Rawnav data indicates the route (e.g., "79") and pattern, a two-digit string typically beginning with "0" (e.g., "01", "02", "03", "04"), and a stop identifier (e.g., "E01", "E02"). These route and pattern identifiers match indicators in Trapeze, WMATA's scheduling software. Using a schedule data export from Trapeze in the form of an Access Database, we can relate other information about a pattern to our rawnav data. This can be useful for associating identifying information to a run (e.g., does pattern "01" correspond to a north- or south-bound trip for Route 79?) as well as for associating known Stop IDs and stop names to the stop identifiers that appear in the rawnav data. While the stop indicators in rawnav data indicate a stop sequence (e.g., "E01" appears as the first stop in any rawnav run), rawnav stops are matched to stops in the schedule database through geoprocessing rather by matching the stop sequence in a particular pattern. This also serves as a check on the accuracy of rawnav data relative to stop locations. Strictly speaking, this step is not needed to make use of and analyse rawnav data, but adding these additional identifiers can be useful in the data cleaning and analysis process. If a schedule database is not available, a lookup table could be created in a format shown below that relates route, pattern, stop identifiers, and stop locations.

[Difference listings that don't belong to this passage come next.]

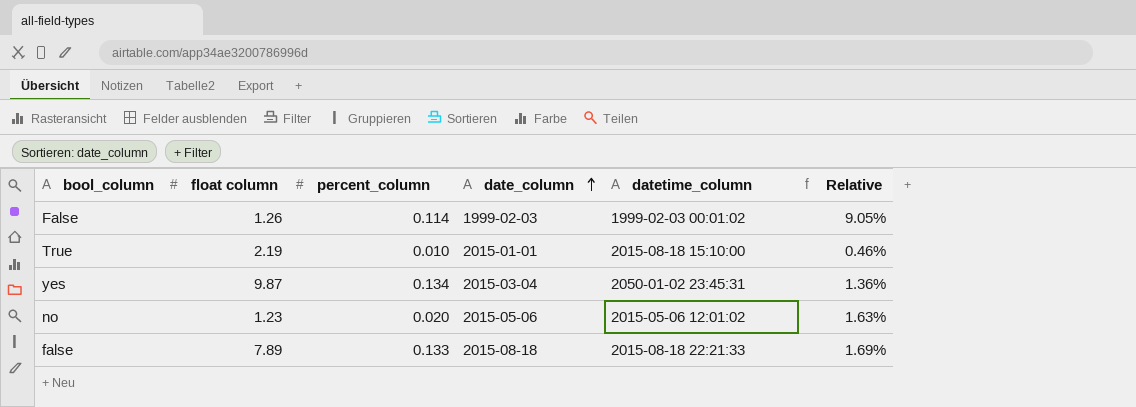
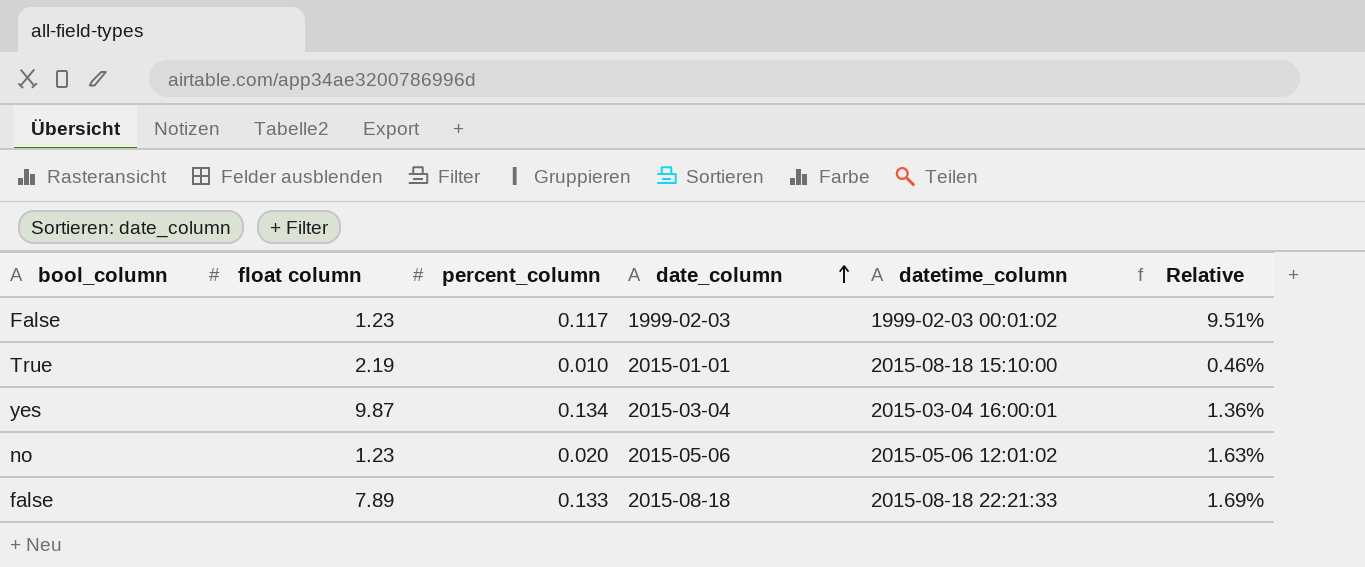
False | float column: 1.26 -> 1.23
False | percent_column: 0.114 -> 0.117
False | Relative: 9.05% -> 9.51%
yes | datetime_column: 2050-01-02 23:45:31 -> 2015-03-04 16:00:01

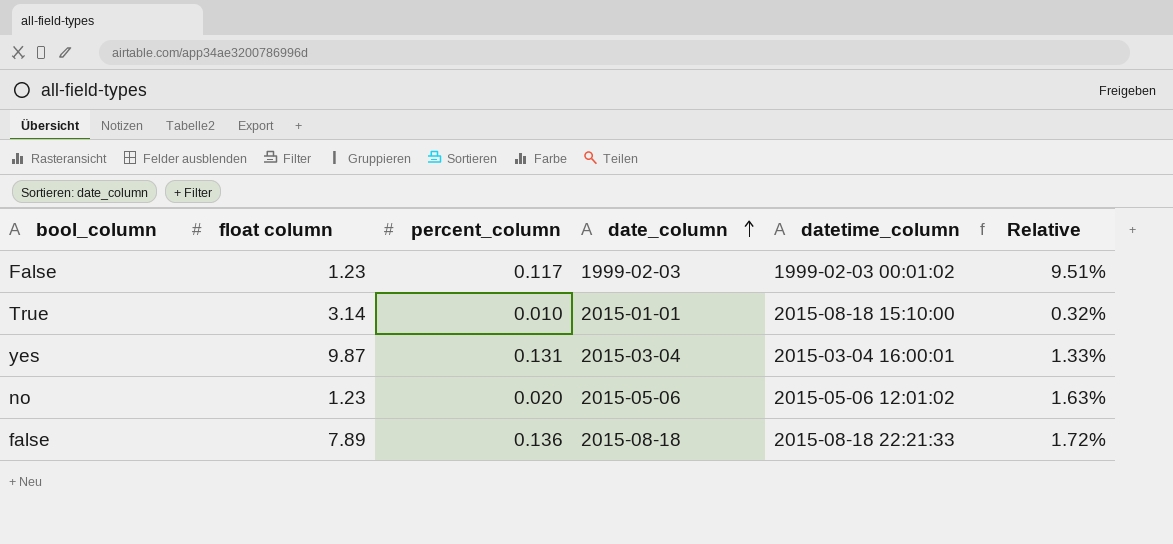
True | float column: 2.19 -> 3.14
True | Relative: 0.46% -> 0.32%
yes | percent_column: 0.134 -> 0.131
yes | Relative: 1.36% -> 1.33%
false | percent_column: 0.133 -> 0.136
false | Relative: 1.69% -> 1.72%

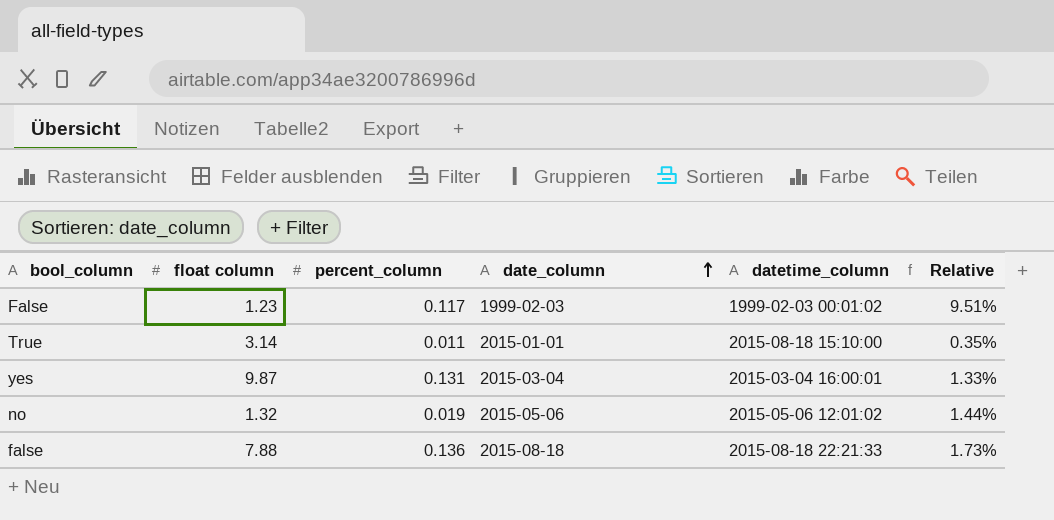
True | percent_column: 0.010 -> 0.011
True | Relative: 0.32% -> 0.35%
no | float column: 1.23 -> 1.32
no | percent_column: 0.020 -> 0.019
no | Relative: 1.63% -> 1.44%
false | float column: 7.89 -> 7.88
false | Relative: 1.72% -> 1.73%

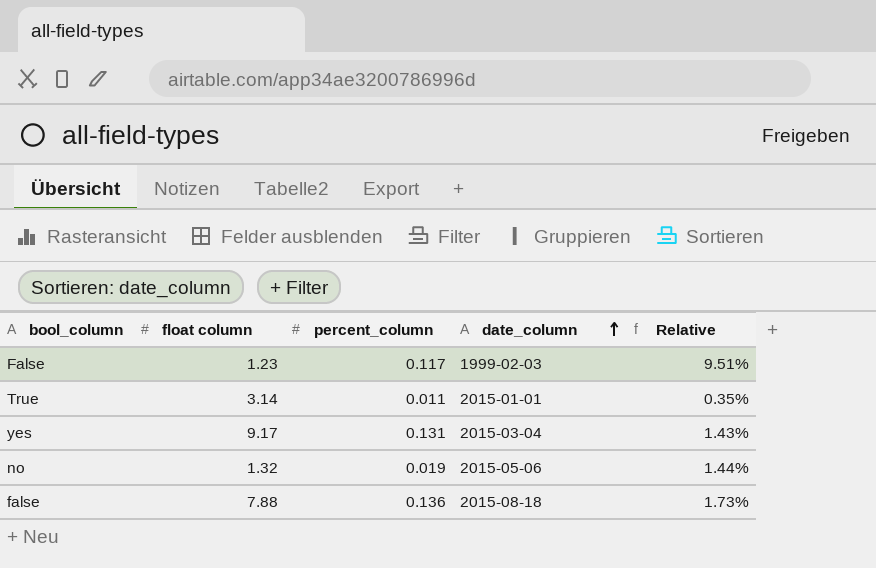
column datetime_column | position: 5 -> none
yes | float column: 9.87 -> 9.17
yes | Relative: 1.33% -> 1.43%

In lieu of rerunning the `wmatarawnav` function `read_sched_db_patterns` to extract relevant data from a WMATA Schedule database, we will reload a saved version into memory for the purpose of this notebook. The first several rows are shown below.

In [7]:
wmata_schedule_dat = pd.read_csv(os.path.join(path_demo_data,"02_notebook_data","wmata_schedule_data_q_jump_routes.csv"),
                                index_col = 0).reset_index(drop=True)

wmata_schedule_dat.head()

Unnamed: 0,pattern_id,pattern_name,direction,trip_length,route,pattern,pattern_destination,route_text,route_key,direction_id,geo_id,stop_id,dist_from_previous_stop,order,stop_sort_order,geo_description,ta_geo_id,stop_lon,stop_lat,heading
0,1236,[64]GEORGIA + PETWOTH - FT TOTTEN,NORTH,11593,64,1,NORTH to FORT TOTTEN,Fort Totten-Petworth Line,290,0,16808,42582,0,2,1,NEW HAMPSHIRE AVE NW + GEORGIA AVE,1002981,-77.024553,38.93578,18.33
1,1236,[64]GEORGIA + PETWOTH - FT TOTTEN,NORTH,11593,64,1,NORTH to FORT TOTTEN,Fort Totten-Petworth Line,290,0,13092,12882,1184,3,2,NEW HAMPSHIRE AVE + RANDOLPH ST,1003054,-77.022461,38.938625,28.05
2,1236,[64]GEORGIA + PETWOTH - FT TOTTEN,NORTH,11593,64,1,NORTH to FORT TOTTEN,Fort Totten-Petworth Line,290,0,13093,12883,445,4,3,NEW HAMPSHIRE AVE + SHEPHERD ST,1003055,-77.021668,38.939659,33.35
3,1236,[64]GEORGIA + PETWOTH - FT TOTTEN,NORTH,11593,64,1,NORTH to FORT TOTTEN,Fort Totten-Petworth Line,290,0,13094,12884,519,5,4,NEW HAMPSHIRE AVE + TAYLOR ST,1003056,-77.020759,38.940846,26.66
4,1236,[64]GEORGIA + PETWOTH - FT TOTTEN,NORTH,11593,64,1,NORTH to FORT TOTTEN,Fort Totten-Petworth Line,290,0,8174,5451,562,6,5,NEW HAMPSHIRE AVE NW + UPSHUR ST NW,1002360,-77.019821,38.942249,27.16


Next we'll call a function that associates these stops by pattern to the rawnav data. The function returns two outputs:

1. A summary of each run in the rawnav data and associated information from the schedule data, including the scheduled distance between the first and the last stop,  and so forth. Note that the matching approach does not attempt to associate a rawnav run with a particular trip in the schedule (i.e. matching a 3:41 PM departure from the first stop seen in the rawnav data with a scheduled 3:40 PM departure for the same route and trip). 
2. A table with one record for every stop in rawnav data and the corresponding stop found in the schedule data. 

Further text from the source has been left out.